What the task requires => Some lines in the material below hold the word "States". Copy all of them.

- - - -

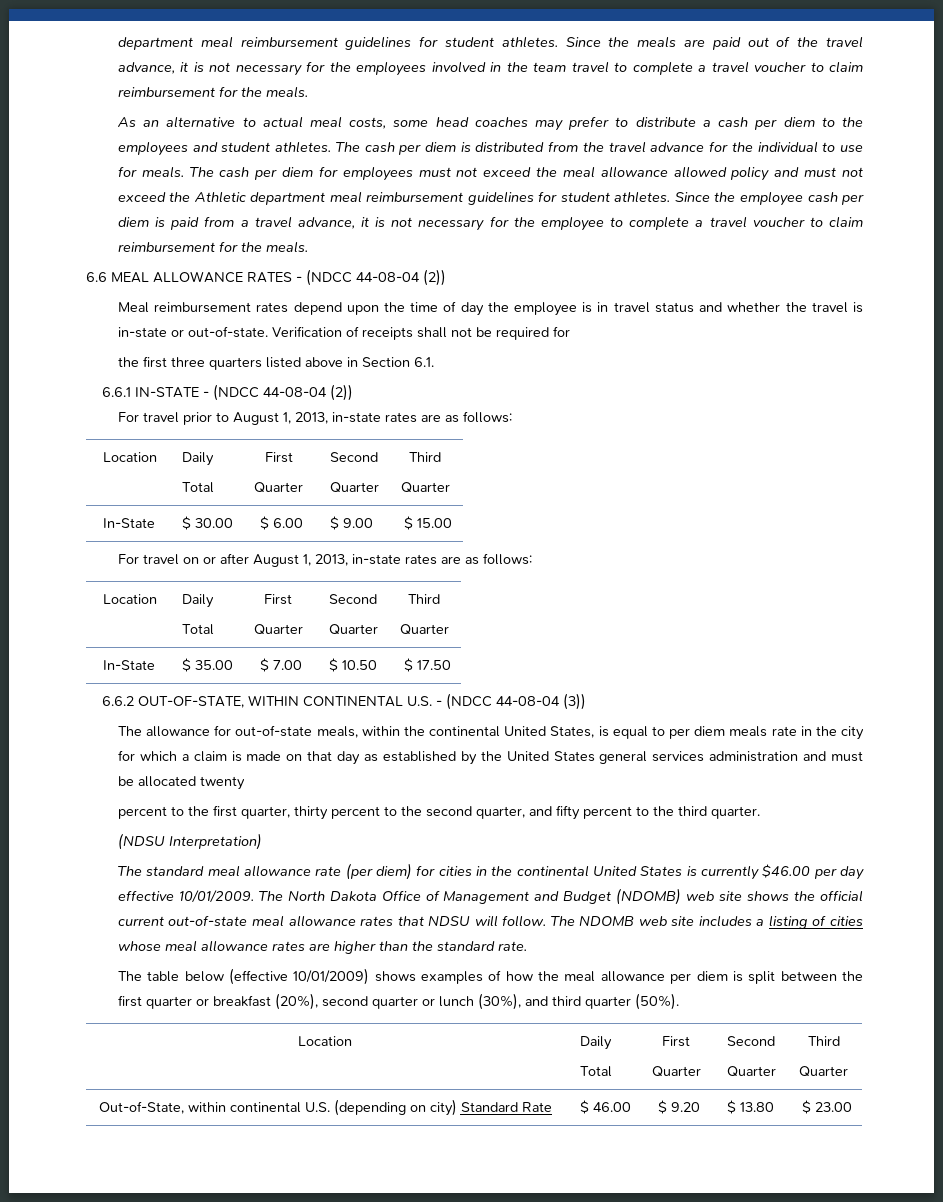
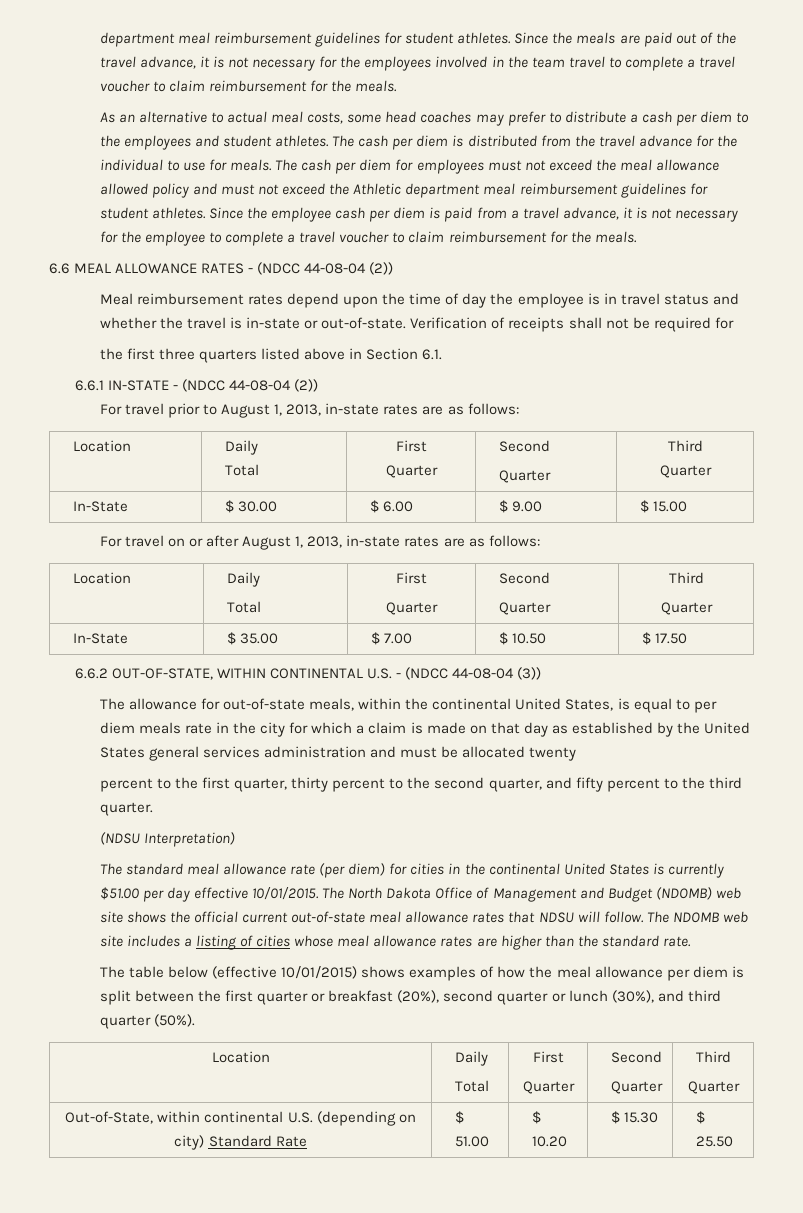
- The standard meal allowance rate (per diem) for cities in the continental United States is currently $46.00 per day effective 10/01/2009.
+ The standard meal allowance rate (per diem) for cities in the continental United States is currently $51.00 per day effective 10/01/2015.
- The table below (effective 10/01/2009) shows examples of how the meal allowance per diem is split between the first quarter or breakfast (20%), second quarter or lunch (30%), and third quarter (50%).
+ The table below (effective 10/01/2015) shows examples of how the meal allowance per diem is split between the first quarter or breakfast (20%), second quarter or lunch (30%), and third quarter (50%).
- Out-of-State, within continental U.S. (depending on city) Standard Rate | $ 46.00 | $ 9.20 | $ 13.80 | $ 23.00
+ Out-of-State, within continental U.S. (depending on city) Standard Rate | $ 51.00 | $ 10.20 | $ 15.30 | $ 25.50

- - - -

Task answer =>
- The standard meal allowance rate (per diem) for cities in the continental United States is currently $46.00 per day effective 10/01/2009.
+ The standard meal allowance rate (per diem) for cities in the continental United States is currently $51.00 per day effective 10/01/2015.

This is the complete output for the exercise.